* **AIM OF THE EXERCISE**
The lines below are to be quoted exactly, from the first through the one that contains "shipping: none -> 7.19".

Change listing data:

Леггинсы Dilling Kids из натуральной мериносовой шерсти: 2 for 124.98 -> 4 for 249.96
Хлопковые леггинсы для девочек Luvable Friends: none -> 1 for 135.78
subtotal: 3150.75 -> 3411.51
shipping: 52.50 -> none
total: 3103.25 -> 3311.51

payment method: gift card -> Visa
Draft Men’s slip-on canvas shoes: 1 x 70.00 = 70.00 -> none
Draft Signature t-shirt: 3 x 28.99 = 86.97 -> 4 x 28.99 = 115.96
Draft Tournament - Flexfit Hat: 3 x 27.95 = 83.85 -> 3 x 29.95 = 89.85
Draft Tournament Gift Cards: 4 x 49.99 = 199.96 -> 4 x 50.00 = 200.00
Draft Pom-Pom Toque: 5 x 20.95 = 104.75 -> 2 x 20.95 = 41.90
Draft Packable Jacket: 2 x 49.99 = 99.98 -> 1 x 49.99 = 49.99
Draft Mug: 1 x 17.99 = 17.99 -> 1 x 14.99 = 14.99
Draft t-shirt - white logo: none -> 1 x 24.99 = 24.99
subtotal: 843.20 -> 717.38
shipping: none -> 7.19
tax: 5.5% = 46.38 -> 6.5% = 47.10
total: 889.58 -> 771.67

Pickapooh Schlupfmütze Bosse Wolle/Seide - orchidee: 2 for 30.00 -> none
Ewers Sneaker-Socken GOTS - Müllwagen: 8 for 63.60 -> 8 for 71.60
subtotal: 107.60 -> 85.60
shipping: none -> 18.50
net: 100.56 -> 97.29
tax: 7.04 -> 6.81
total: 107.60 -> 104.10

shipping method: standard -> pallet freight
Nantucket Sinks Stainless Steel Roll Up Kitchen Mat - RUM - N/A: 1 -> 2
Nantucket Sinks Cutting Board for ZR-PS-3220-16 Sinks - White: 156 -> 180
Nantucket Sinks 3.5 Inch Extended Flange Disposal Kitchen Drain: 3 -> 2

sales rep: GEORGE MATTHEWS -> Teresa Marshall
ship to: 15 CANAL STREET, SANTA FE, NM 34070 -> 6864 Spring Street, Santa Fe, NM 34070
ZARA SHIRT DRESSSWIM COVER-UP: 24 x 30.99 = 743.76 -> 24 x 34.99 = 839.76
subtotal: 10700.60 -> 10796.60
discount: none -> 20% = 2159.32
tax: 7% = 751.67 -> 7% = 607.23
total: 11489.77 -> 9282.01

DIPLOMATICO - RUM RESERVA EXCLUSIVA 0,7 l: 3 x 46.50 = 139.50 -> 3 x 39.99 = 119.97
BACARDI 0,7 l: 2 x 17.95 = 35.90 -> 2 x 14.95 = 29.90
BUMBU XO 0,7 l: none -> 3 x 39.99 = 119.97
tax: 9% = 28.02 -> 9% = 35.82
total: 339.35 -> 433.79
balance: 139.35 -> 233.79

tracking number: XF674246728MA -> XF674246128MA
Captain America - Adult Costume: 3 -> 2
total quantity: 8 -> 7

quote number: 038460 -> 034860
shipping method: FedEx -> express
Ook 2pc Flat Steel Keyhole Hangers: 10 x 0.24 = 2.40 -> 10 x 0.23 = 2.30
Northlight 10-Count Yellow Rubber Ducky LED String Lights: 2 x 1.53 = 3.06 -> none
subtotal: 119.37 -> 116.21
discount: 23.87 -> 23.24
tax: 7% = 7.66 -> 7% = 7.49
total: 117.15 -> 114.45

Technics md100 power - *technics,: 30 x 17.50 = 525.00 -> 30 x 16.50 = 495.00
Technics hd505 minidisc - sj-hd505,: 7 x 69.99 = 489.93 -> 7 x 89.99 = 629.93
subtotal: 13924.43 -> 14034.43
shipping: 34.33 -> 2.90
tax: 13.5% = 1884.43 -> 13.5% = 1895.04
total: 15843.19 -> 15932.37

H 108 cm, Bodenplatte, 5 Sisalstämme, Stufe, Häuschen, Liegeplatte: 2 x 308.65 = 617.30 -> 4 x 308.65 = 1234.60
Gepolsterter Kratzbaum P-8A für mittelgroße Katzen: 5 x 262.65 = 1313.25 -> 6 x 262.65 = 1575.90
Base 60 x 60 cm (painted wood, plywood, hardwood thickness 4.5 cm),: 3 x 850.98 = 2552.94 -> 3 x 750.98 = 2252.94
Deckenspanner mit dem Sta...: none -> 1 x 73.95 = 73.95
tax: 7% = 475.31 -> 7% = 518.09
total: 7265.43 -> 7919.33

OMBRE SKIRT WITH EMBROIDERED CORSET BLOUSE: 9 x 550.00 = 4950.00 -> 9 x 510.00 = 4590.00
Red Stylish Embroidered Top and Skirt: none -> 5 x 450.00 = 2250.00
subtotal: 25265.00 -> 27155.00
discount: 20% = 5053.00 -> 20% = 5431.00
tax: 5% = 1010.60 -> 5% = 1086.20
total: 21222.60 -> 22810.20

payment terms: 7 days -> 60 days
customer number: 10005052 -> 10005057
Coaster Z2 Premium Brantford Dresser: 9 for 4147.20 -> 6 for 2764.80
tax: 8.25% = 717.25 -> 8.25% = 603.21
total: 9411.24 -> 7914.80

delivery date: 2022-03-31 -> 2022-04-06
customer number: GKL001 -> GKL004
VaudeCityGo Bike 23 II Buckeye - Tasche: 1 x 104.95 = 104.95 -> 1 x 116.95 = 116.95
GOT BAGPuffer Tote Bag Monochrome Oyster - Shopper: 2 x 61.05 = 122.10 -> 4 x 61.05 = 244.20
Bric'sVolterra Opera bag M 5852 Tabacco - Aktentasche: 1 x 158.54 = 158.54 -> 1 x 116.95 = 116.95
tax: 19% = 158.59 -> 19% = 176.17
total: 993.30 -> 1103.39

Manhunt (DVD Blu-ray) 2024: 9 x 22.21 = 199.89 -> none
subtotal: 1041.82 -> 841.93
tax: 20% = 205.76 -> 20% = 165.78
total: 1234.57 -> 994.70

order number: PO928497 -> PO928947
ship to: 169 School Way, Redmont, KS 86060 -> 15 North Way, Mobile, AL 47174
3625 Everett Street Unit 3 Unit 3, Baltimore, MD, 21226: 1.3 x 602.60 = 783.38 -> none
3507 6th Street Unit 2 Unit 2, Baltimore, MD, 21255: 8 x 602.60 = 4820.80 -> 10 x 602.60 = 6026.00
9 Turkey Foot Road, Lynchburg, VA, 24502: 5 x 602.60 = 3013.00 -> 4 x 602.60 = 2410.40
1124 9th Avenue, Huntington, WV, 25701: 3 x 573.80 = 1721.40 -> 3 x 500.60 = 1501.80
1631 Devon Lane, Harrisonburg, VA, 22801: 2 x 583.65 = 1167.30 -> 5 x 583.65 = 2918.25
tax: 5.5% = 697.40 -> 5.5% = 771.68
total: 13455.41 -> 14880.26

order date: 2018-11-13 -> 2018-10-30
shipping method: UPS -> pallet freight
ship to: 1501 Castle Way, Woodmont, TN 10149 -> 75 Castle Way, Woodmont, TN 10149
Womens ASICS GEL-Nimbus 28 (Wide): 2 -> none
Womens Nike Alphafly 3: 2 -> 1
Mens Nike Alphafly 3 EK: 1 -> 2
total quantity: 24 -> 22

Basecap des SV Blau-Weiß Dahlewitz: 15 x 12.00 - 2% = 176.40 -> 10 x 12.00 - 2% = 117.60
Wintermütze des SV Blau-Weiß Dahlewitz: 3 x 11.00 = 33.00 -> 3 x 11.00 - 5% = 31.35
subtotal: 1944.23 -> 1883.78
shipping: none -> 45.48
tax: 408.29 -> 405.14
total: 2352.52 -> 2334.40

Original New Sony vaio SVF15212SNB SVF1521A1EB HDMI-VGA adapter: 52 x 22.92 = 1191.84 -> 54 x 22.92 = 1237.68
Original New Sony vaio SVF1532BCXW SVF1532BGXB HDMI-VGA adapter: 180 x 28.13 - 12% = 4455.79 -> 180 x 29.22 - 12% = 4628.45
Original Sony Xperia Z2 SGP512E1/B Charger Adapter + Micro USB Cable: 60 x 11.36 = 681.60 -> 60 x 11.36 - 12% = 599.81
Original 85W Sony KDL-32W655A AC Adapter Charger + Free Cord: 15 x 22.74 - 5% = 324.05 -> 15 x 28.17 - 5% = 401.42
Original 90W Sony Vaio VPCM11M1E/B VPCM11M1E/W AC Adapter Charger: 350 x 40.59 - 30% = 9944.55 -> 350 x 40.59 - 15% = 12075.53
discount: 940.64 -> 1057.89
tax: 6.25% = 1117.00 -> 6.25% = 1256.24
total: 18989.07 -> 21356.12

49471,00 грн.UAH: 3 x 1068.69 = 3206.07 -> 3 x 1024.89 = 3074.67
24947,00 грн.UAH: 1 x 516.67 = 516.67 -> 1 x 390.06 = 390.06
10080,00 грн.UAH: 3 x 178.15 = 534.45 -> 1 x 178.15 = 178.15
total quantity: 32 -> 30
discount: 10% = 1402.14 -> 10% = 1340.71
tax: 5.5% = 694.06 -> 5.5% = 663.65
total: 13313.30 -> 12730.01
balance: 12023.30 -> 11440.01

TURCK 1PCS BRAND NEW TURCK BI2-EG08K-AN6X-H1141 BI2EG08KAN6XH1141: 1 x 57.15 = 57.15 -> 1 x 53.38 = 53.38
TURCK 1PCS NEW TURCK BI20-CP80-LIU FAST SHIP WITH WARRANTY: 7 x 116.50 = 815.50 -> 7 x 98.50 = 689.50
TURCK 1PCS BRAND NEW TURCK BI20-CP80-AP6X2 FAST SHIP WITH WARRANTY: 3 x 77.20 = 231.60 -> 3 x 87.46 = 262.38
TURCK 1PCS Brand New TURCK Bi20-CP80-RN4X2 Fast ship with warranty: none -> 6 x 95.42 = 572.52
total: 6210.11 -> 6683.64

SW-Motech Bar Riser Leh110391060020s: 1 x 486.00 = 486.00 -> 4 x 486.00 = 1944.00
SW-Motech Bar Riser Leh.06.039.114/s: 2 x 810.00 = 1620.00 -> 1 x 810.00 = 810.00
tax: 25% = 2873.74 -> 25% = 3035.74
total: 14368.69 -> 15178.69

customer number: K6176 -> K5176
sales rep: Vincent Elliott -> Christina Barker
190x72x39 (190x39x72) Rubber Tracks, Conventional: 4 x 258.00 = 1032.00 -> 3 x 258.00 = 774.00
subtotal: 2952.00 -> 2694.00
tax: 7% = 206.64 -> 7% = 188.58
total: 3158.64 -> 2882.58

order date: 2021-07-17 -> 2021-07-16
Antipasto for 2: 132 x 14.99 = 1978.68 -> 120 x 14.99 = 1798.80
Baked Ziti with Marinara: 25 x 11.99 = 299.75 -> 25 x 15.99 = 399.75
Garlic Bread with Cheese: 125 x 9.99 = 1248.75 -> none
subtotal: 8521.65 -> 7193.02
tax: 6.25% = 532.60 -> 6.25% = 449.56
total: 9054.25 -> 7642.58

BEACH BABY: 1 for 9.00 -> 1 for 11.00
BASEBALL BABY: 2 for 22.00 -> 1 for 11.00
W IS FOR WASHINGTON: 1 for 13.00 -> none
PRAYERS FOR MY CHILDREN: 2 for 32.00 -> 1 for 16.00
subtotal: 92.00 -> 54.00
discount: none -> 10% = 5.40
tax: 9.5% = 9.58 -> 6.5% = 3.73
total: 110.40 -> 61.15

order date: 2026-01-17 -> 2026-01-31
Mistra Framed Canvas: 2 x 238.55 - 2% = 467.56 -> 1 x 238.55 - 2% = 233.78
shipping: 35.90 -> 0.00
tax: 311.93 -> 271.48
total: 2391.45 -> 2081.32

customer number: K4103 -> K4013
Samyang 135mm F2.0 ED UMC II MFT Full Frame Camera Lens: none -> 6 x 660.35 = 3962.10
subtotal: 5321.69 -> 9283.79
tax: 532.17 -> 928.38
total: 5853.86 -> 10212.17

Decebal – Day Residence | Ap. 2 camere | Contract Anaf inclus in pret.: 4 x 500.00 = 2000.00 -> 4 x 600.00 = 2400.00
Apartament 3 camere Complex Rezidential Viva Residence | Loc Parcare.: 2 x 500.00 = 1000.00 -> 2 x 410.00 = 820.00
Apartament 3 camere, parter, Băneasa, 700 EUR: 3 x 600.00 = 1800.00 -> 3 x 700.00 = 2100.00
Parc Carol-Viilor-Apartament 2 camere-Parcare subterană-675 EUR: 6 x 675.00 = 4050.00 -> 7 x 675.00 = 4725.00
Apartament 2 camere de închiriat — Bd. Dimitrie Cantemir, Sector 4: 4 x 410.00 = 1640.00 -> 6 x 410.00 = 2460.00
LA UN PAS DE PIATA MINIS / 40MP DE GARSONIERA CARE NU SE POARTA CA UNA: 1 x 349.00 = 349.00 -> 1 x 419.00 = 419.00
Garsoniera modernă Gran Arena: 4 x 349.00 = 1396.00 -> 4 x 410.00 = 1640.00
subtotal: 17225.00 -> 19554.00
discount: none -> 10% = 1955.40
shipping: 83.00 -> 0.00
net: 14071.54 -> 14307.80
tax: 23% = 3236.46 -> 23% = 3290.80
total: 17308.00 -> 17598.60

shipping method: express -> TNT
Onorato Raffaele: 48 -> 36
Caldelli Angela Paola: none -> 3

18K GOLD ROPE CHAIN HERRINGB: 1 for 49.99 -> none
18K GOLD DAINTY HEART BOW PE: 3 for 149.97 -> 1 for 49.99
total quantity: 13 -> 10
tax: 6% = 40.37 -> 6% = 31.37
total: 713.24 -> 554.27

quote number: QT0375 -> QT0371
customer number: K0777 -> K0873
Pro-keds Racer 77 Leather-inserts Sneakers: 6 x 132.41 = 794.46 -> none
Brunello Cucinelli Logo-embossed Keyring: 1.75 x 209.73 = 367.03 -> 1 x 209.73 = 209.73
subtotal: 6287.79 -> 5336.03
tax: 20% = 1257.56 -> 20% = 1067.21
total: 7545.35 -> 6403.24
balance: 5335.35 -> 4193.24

* **SOLUTION TO THE EXERCISE**
Леггинсы Dilling Kids из натуральной мериносовой шерсти: 2 for 124.98 -> 4 for 249.96
Хлопковые леггинсы для девочек Luvable Friends: none -> 1 for 135.78
subtotal: 3150.75 -> 3411.51
shipping: 52.50 -> none
total: 3103.25 -> 3311.51

payment method: gift card -> Visa
Draft Men’s slip-on canvas shoes: 1 x 70.00 = 70.00 -> none
Draft Signature t-shirt: 3 x 28.99 = 86.97 -> 4 x 28.99 = 115.96
Draft Tournament - Flexfit Hat: 3 x 27.95 = 83.85 -> 3 x 29.95 = 89.85
Draft Tournament Gift Cards: 4 x 49.99 = 199.96 -> 4 x 50.00 = 200.00
Draft Pom-Pom Toque: 5 x 20.95 = 104.75 -> 2 x 20.95 = 41.90
Draft Packable Jacket: 2 x 49.99 = 99.98 -> 1 x 49.99 = 49.99
Draft Mug: 1 x 17.99 = 17.99 -> 1 x 14.99 = 14.99
Draft t-shirt - white logo: none -> 1 x 24.99 = 24.99
subtotal: 843.20 -> 717.38
shipping: none -> 7.19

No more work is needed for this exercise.